Missouri Appeals Court Upholds Ban on PAC Rules

(CN) – A federal appeals court in Missouri upheld a ruling that banning political action committees from receiving donations from other political action committees violates free speech.

In 2016, Missouri residents voted in favor of amending the state’s constitution to add stipulations on campaign finance.

The amendment was enacted as Article 23, which prohibits political action committees from accepting contributions from other political action committees.

Political action committees, or PACs, are organizations formed to raise money on a private level in order to support or defeat a candidate running for public office.

Two PACs, the Free and Fair Election Fund and the Association of Missouri Electric Cooperatives Political Action Committee, sued the Missouri Ethics Commission, which investigates enforces campaign finance laws, claiming the new restrictions on campaign fundraising violated their First Amendment rights.

The organizations asked the court to enjoin the Missouri Ethics Committee from enforcing the new rules, claiming the ban on PAC-to-PAC transfers was unconstitutional.

“The district court concluded that the prohibition unconstitutionally infringed on a political action committee’s First Amendment rights to freedom of speech and association. We agree and therefore affirm,” Judge Steven Colloton wrote in a 10-page ruling.

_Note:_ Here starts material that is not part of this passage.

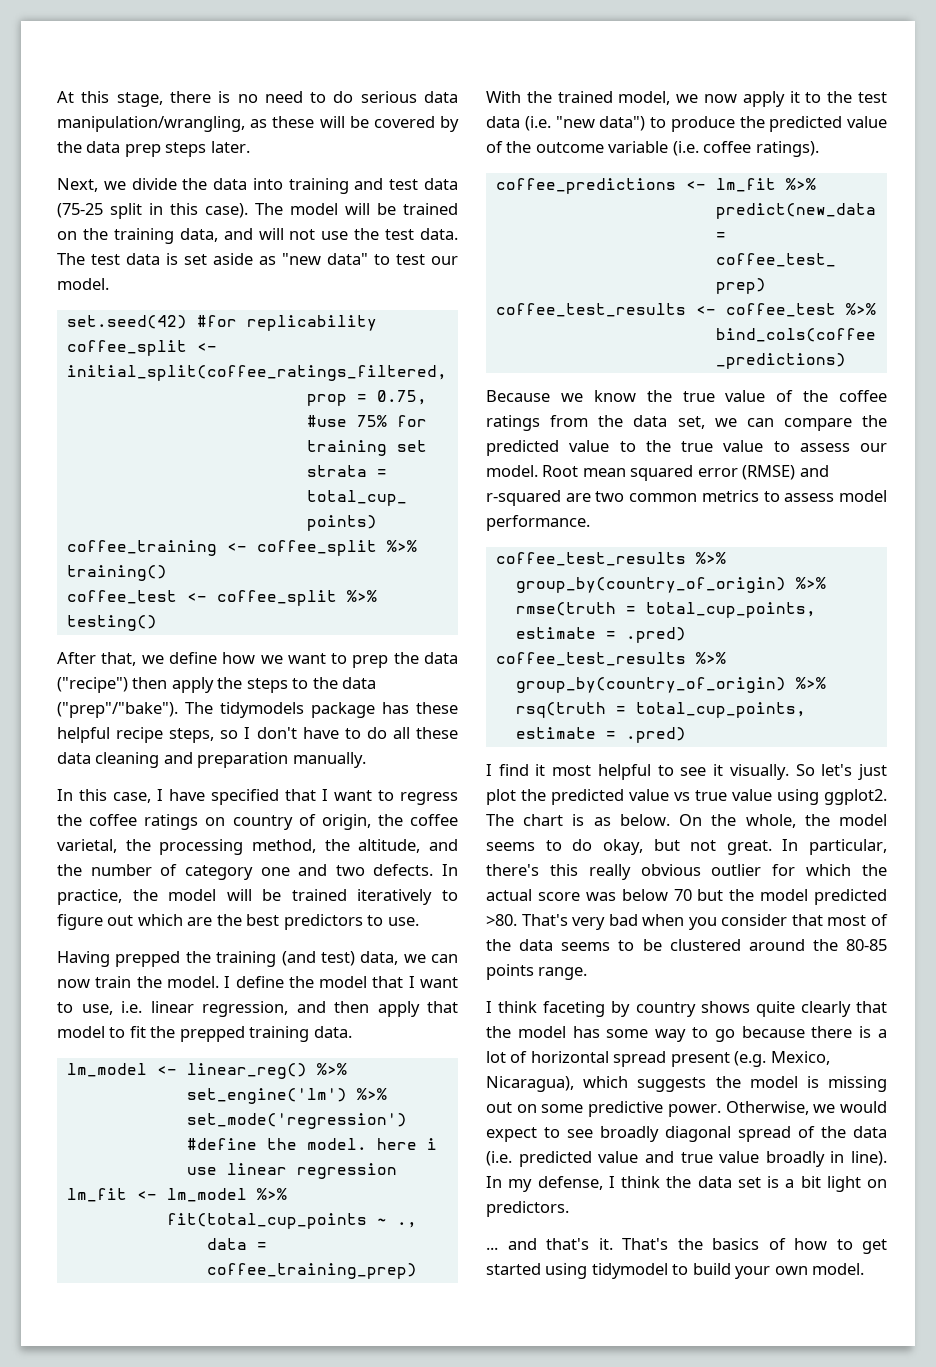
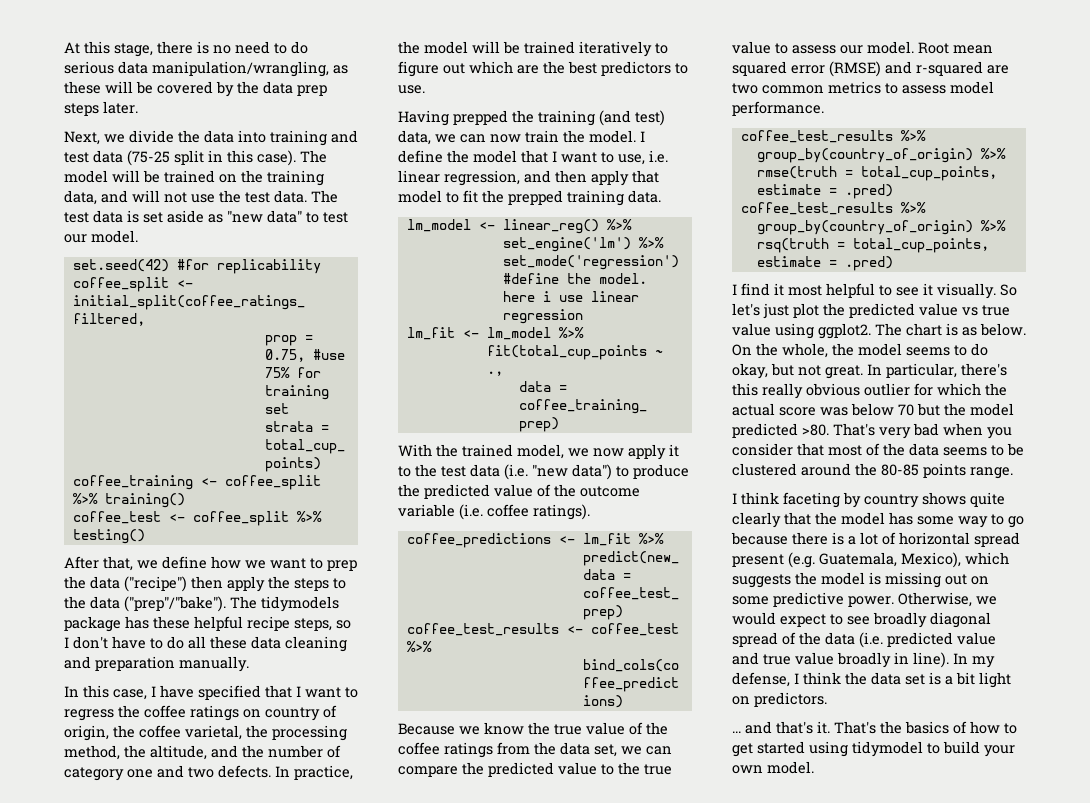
[770,1051,830,1065] [486,1076,574,1092] Mexico, Nicaragua), -> [819,552,961,568] Guatemala, Mexico),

The judge ruled the ethics commission failed to show PAC-to-PAC contributions would breed corruption, because the groups are not controlled by a particular candidate and operate independently from any party running for political office.

It also argued the ban would prevent corruption “by preventing circumvention of contribution limits” by independent donors attempting to evade the $2,600 contribution limit.

“The transfer ban, however, does little, if anything, to further the objective of preventing corruption or the appearance of corruption,” Colloton wrote.

“It does not point to any evidence of any occasions before the amendment where PAC-to-PAC transfers led to the circumvention of contribution limits,” he added. ”Nor does the Commission identify any donors who have exceeded contribution limits by using transfers among a network of coordinated PACs.”

As a result of the ruling, the ethics committee may no longer enforce the ban on campaign contributions between political action committees.

“The district court properly enjoined enforcement of the transfer ban in its entirety. The amendment violates the First Amendment as applied to PACs that donate only to candidates and to PACS that both donate to candidates and make independent expenditures,” Colloton concluded.